-- Opening Marker --
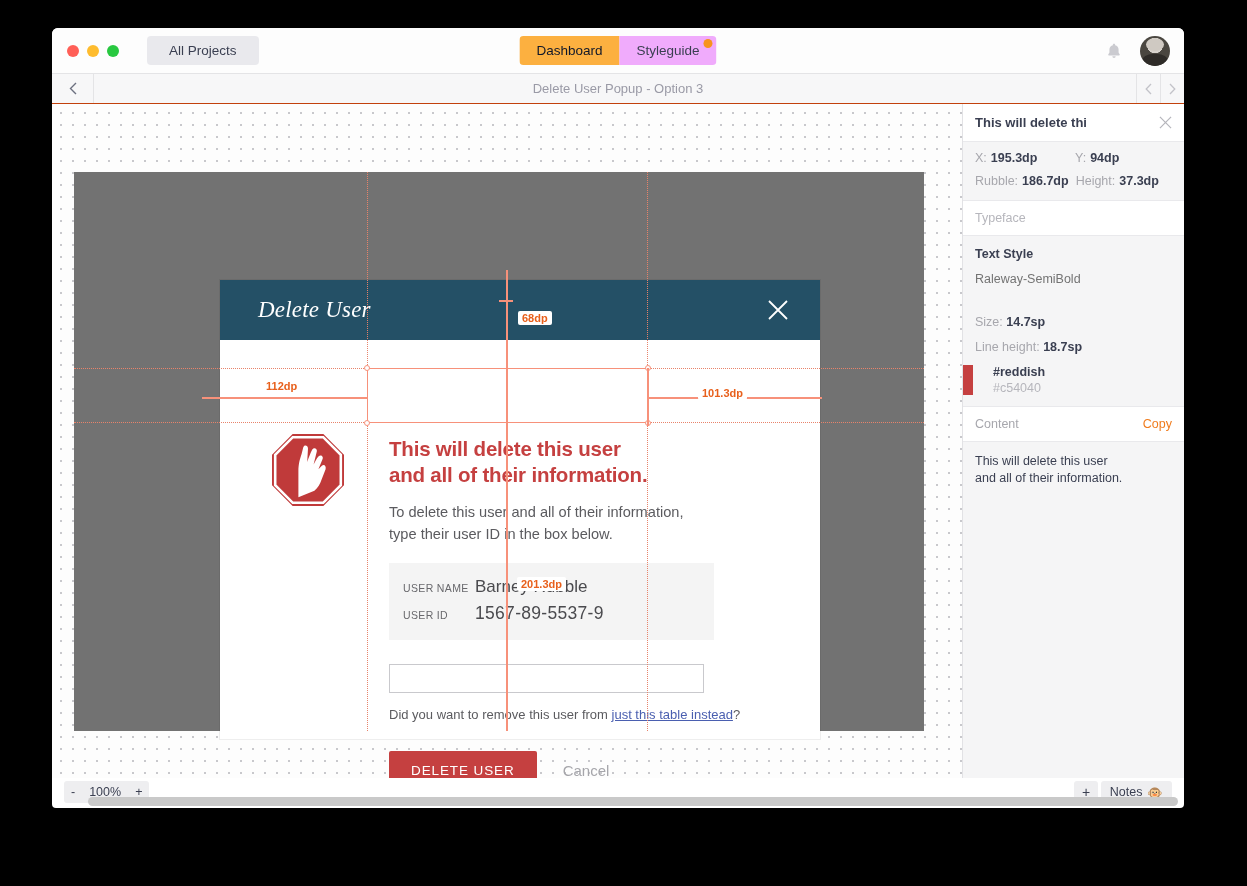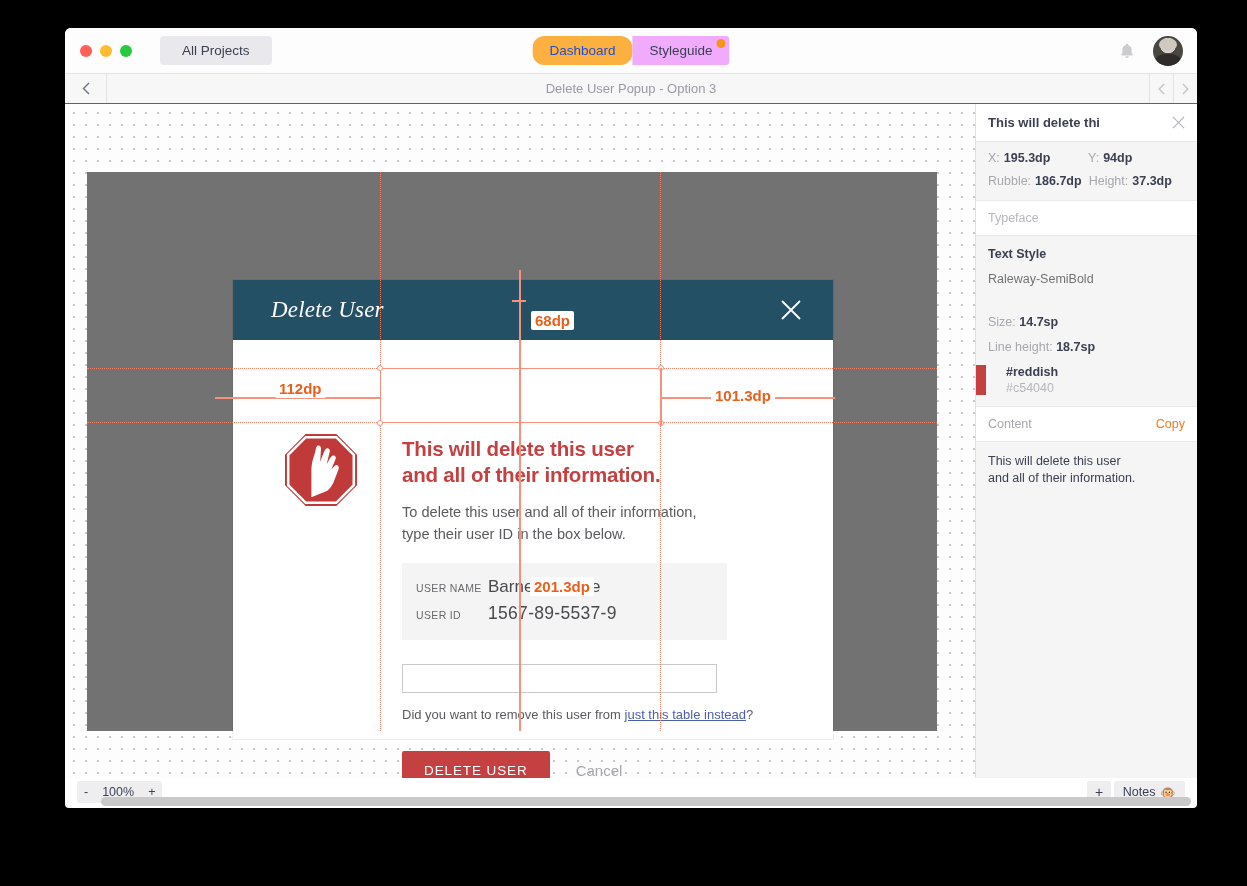"All Projects" #app { left: 65px -> 52px }
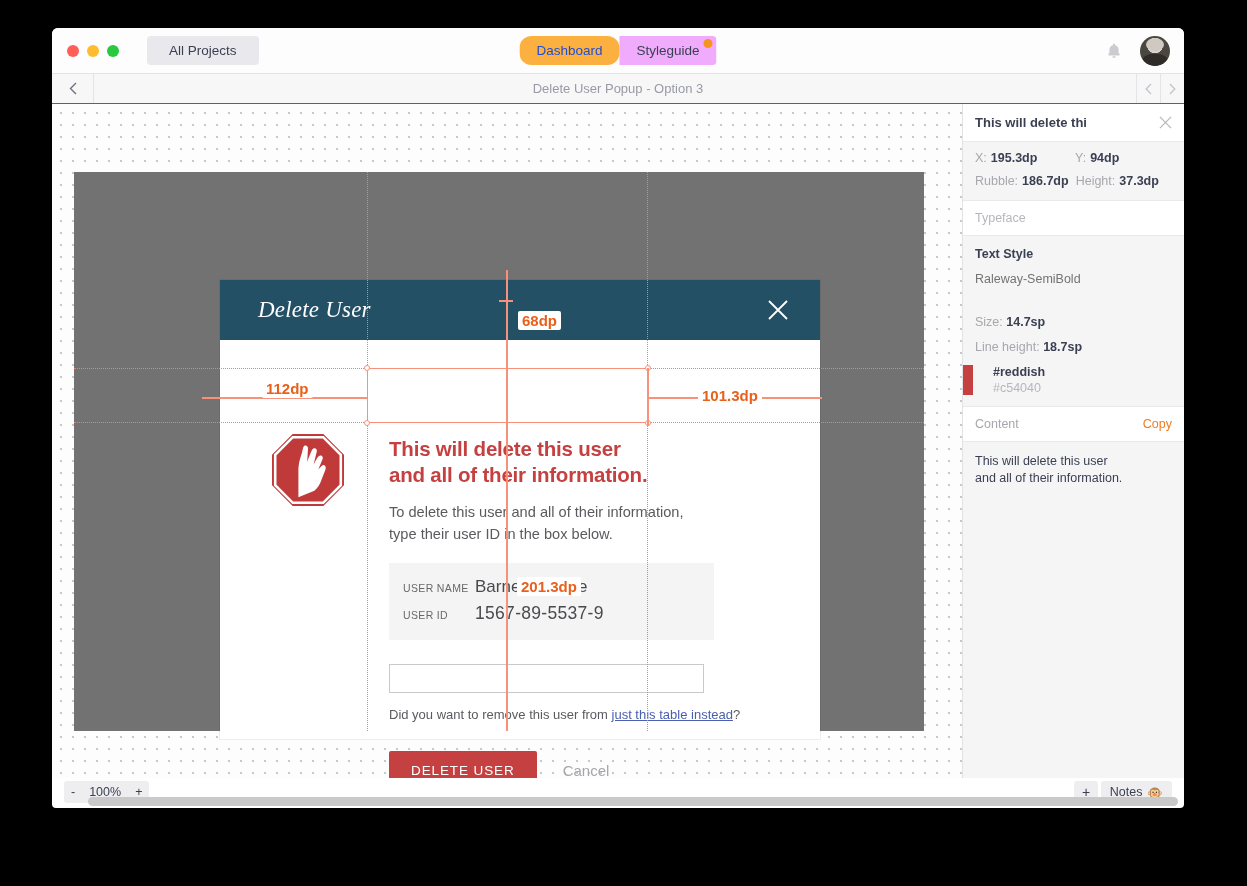"Dashboard" .tab.active { border-radius: 12px -> none; color: #1d4ed8 -> #0f172a }
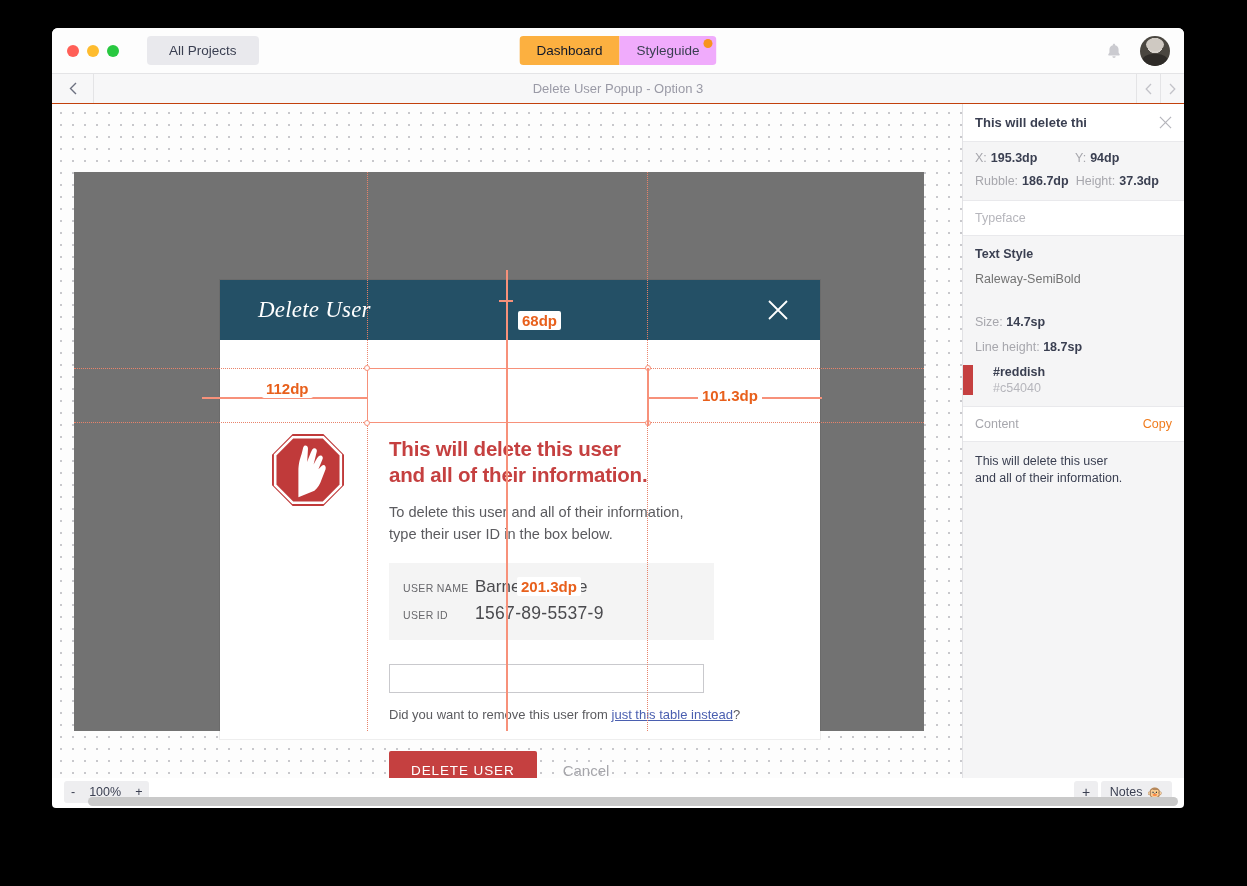"68dp" .mlabel { font-size: 15px -> 11px }
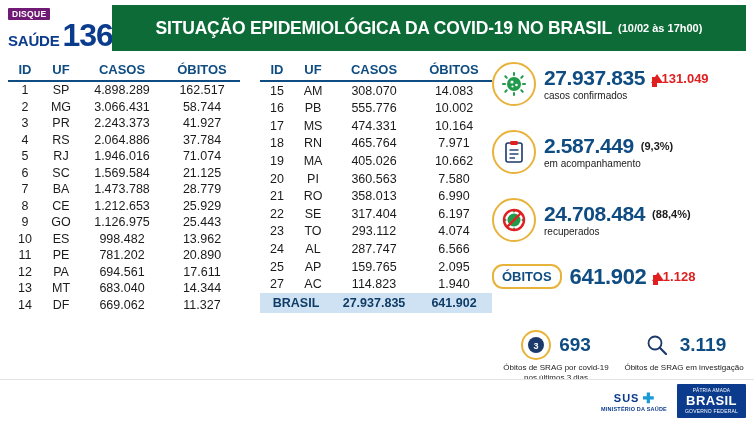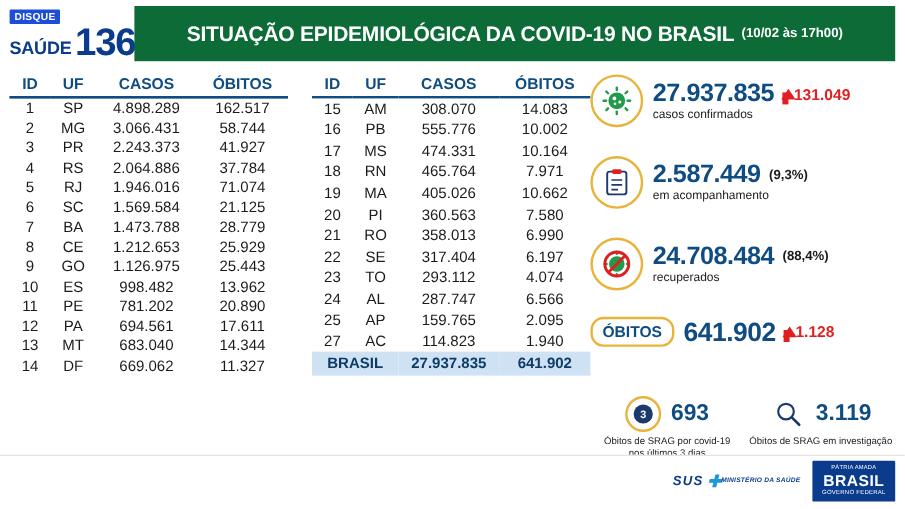"DISQUE" .logo-tag { background: #1d4ed8 -> #701a75 }
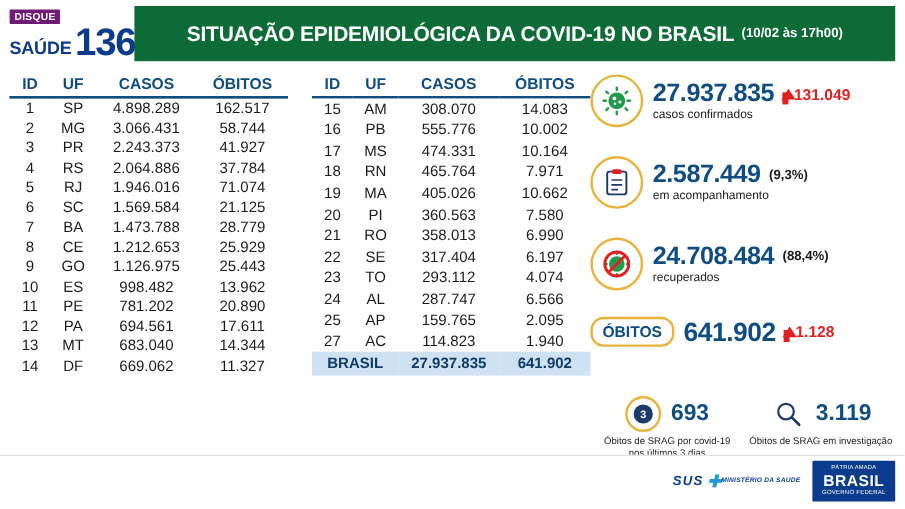"SUS" .sus-logo { flex-direction: row -> column; font-style: italic -> none }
-- Closing Marker --
• **WORK REQUIRED**
Copy exactly, and only, the lines from the line containing "border-radius: 12px ->" through the final line of the material above, with no pictures.

• **ANSWER FOR THE TASK**
"Dashboard" .tab.active { border-radius: 12px -> none; color: #1d4ed8 -> #0f172a }
"68dp" .mlabel { font-size: 15px -> 11px }
"DISQUE" .logo-tag { background: #1d4ed8 -> #701a75 }
"SUS" .sus-logo { flex-direction: row -> column; font-style: italic -> none }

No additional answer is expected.